“The drug has a new boxed warning for cardiovascular death after the FDA required a post-marketing safety trial because of concerns related to cardiovascular events and death in the original febuxostat development program,” said Dr. Habal.
“The CARES study of 6,190 gout patients showed that all-cause mortality and cardiovascular mortality were higher with febuxostat than with allopurinol, which raised concerns about the drug staying on the market,” she said. “However, there are limited therapies available for gout. Febuxostat is one of only two marketed xanthine oxidase inhibitors, which are considered first-line therapies for the treatment of gout. Given the limited number of therapies, gout is a disease with highly unmet need for treatment options.”2
In January 2019, an FDA Advisory Committee met to review the trial data. Members voted (19 yes, 2 no, 1 abstention) that there is a patient population in which the benefit-risk profile for febuxostat is favorable for the treatment of hyperuricemia in gout patients. They recommended febuxostat be reserved for patients who cannot tolerate, or have failed, an adequate trial of allopurinol (i.e., use as a second-line therapy).
“The agency determined that there is a patient population for whom the benefit of febuxostat outweighs the risks and concluded that febuxostat should not be removed from the market,” she said.

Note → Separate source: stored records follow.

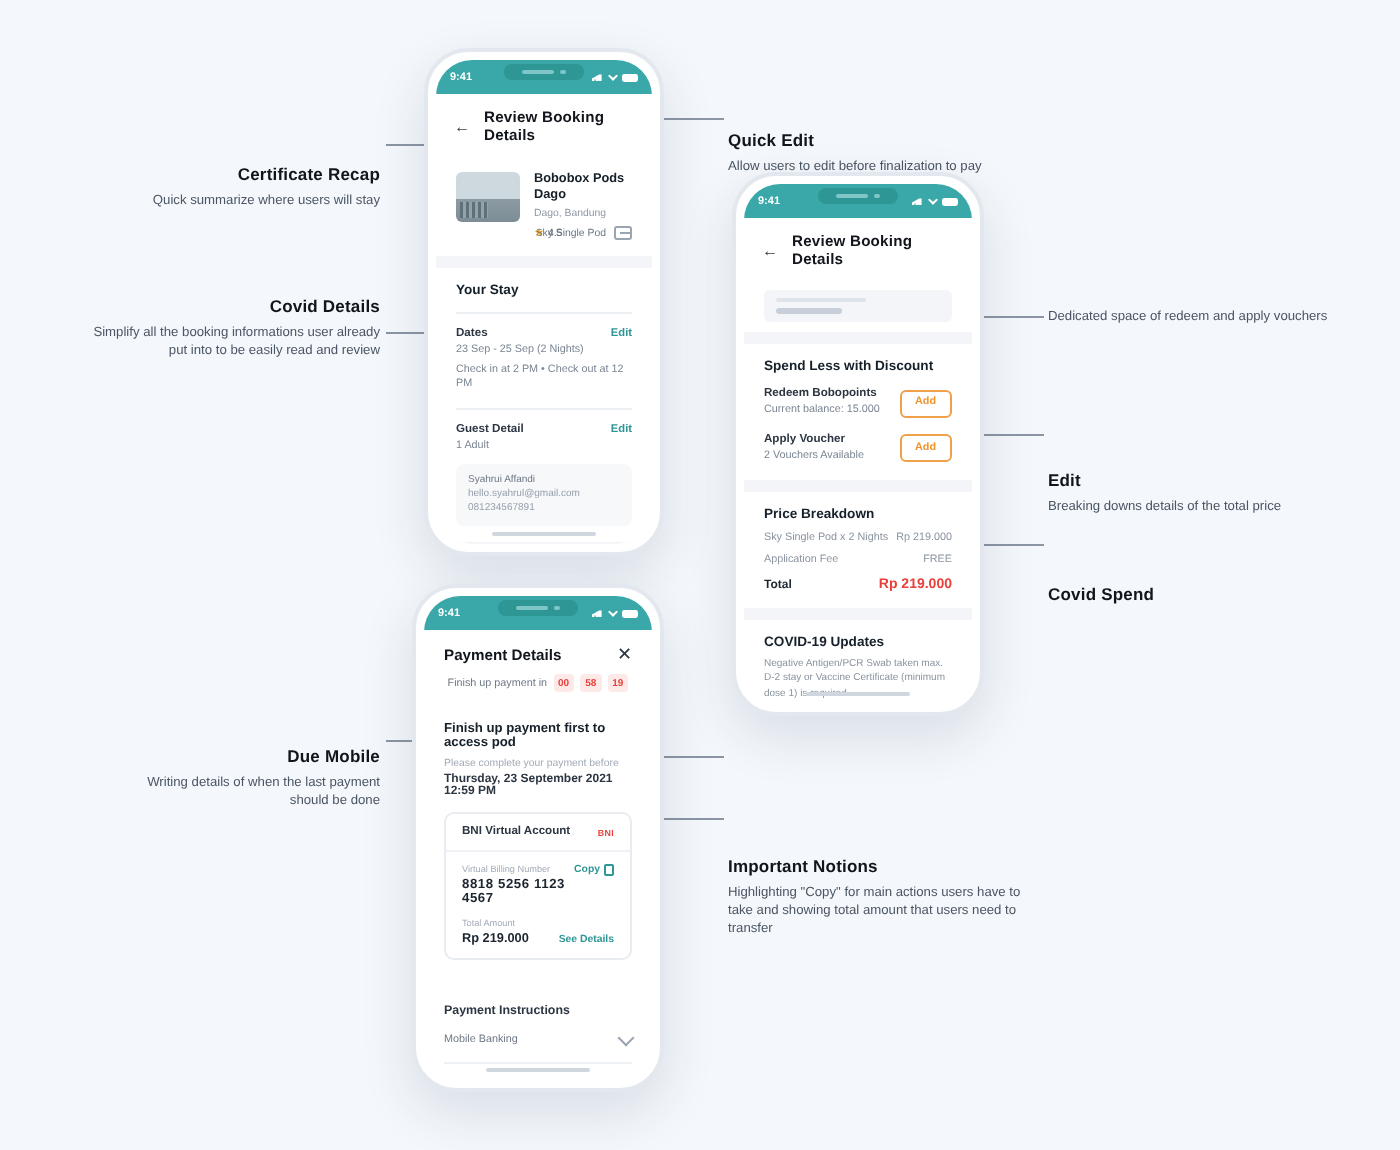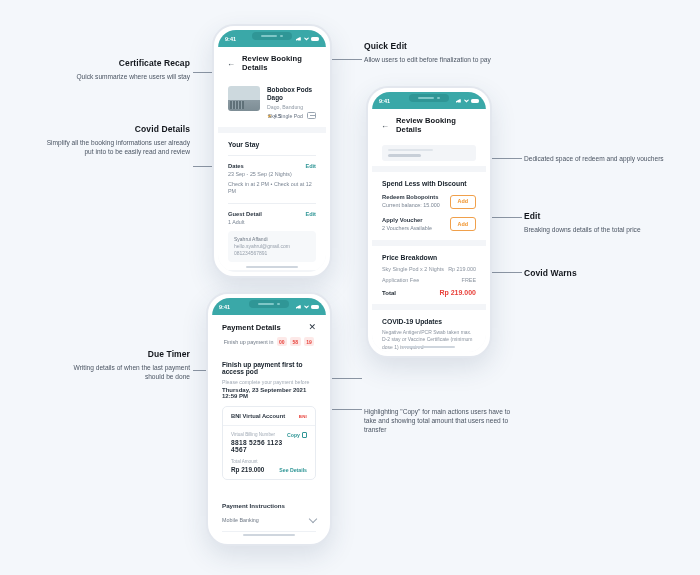--- a/index.html
+++ b/index.html
@@ -16,7 +16,7 @@
   .anno { position: absolute; }
   .anno .title {
     font-size: 8.5px; font-weight: bold; color: #12161c;
-    letter-spacing: .1px; line-height: 11px;
+    letter-spacing: .1px; line-height: 11px; margin-top: 24px;
   }
   .anno .desc {
     font-size: 6.6px; color: #4b5563; line-height: 9.2px; margin-top: 2.5px;

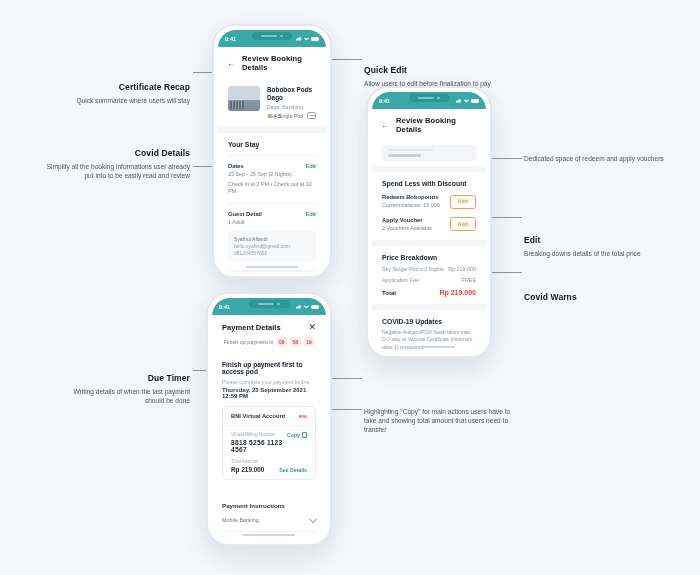--- a/index.html
+++ b/index.html
@@ -186,7 +186,7 @@
   <div class="leader" style="left:490px; top:217px; width:32px;"></div>
 
   <div class="anno left-al" style="left:524px; top:268px; width:150px;">
-    <div class="title">Covid Warns</div>
+    <div class="title">Covid Spend</div>
   </div>
   <div class="leader" style="left:490px; top:272px; width:32px;"></div>
 

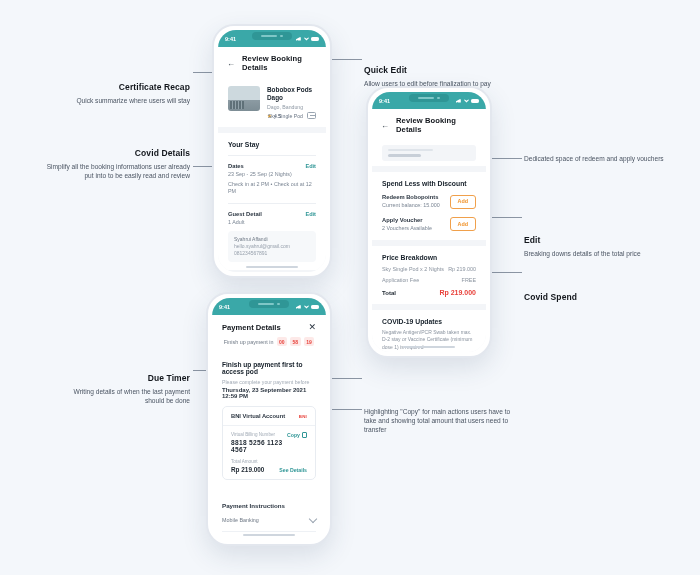--- a/index.html
+++ b/index.html
@@ -163,7 +163,7 @@
   <div class="leader" style="left:193px; top:166px; width:42px;"></div>
 
   <div class="anno right-al" style="left:60px; top:349px; width:130px;">
-    <div class="title">Due Timer</div>
+    <div class="title">Due Mobile</div>
     <div class="desc">Writing details of when the last payment should be done</div>
   </div>
   <div class="leader" style="left:193px; top:370px; width:45px;"></div>

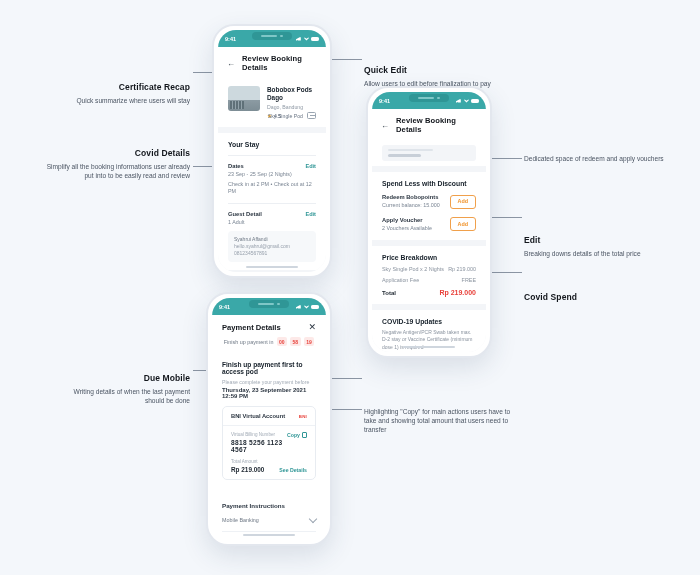--- a/index.html
+++ b/index.html
@@ -193,6 +193,7 @@
   <div class="leader" style="left:322px; top:378px; width:40px;"></div>
 
   <div class="anno left-al" style="left:364px; top:404px; width:160px;">
+    <div class="title">Important Notions</div>
     <div class="desc">Highlighting "Copy" for main actions users have to take and showing total amount that users need to transfer</div>
   </div>
   <div class="leader" style="left:330px; top:409px; width:32px;"></div>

“In 2019, the FDA also added boxed warnings for three JAK inhibitors, upadacitinib, tofacitinib (Xeljanz, Xeljanz XR) and baricitinib (Olumiant), due to their risk of thromboembolic events,” said Dr. Habal. These warnings were based on interim data from an ongoing safety trial of tofacitinib.3
“When FDA first approved tofacitinib, a clinical trial was required among patients with RA to evaluate the risk of heart-related events, cancer and opportunistic infections with the medicine at two doses: 10 mg twice daily and 5 mg twice daily in combination with methotrexate in comparison with a tumor necrosis factor inhibitor,” said Dr. Habal. A data safety monitoring committee found patients receiving the 10 mg twice daily dose had increased occurrences of blood clots and death compared with those receiving the 5 mg twice daily dose or TNF inhibitors.
“This resulted in the discontinuation of the 10 mg twice daily dose arm in that trial and transitioning the patients who were on the high twice daily dose to the lower, currently approved dose of 5 mg twice daily,” she said
The FDA added boxed warnings about thrombosis risk to the prescribing information for baricitinib, stating patients with thrombosis symptoms should be evaluated promptly, and to upadacitinib, warning that thrombosis has occurred in patients taking JAK inhibitors used to treat inflammatory conditions.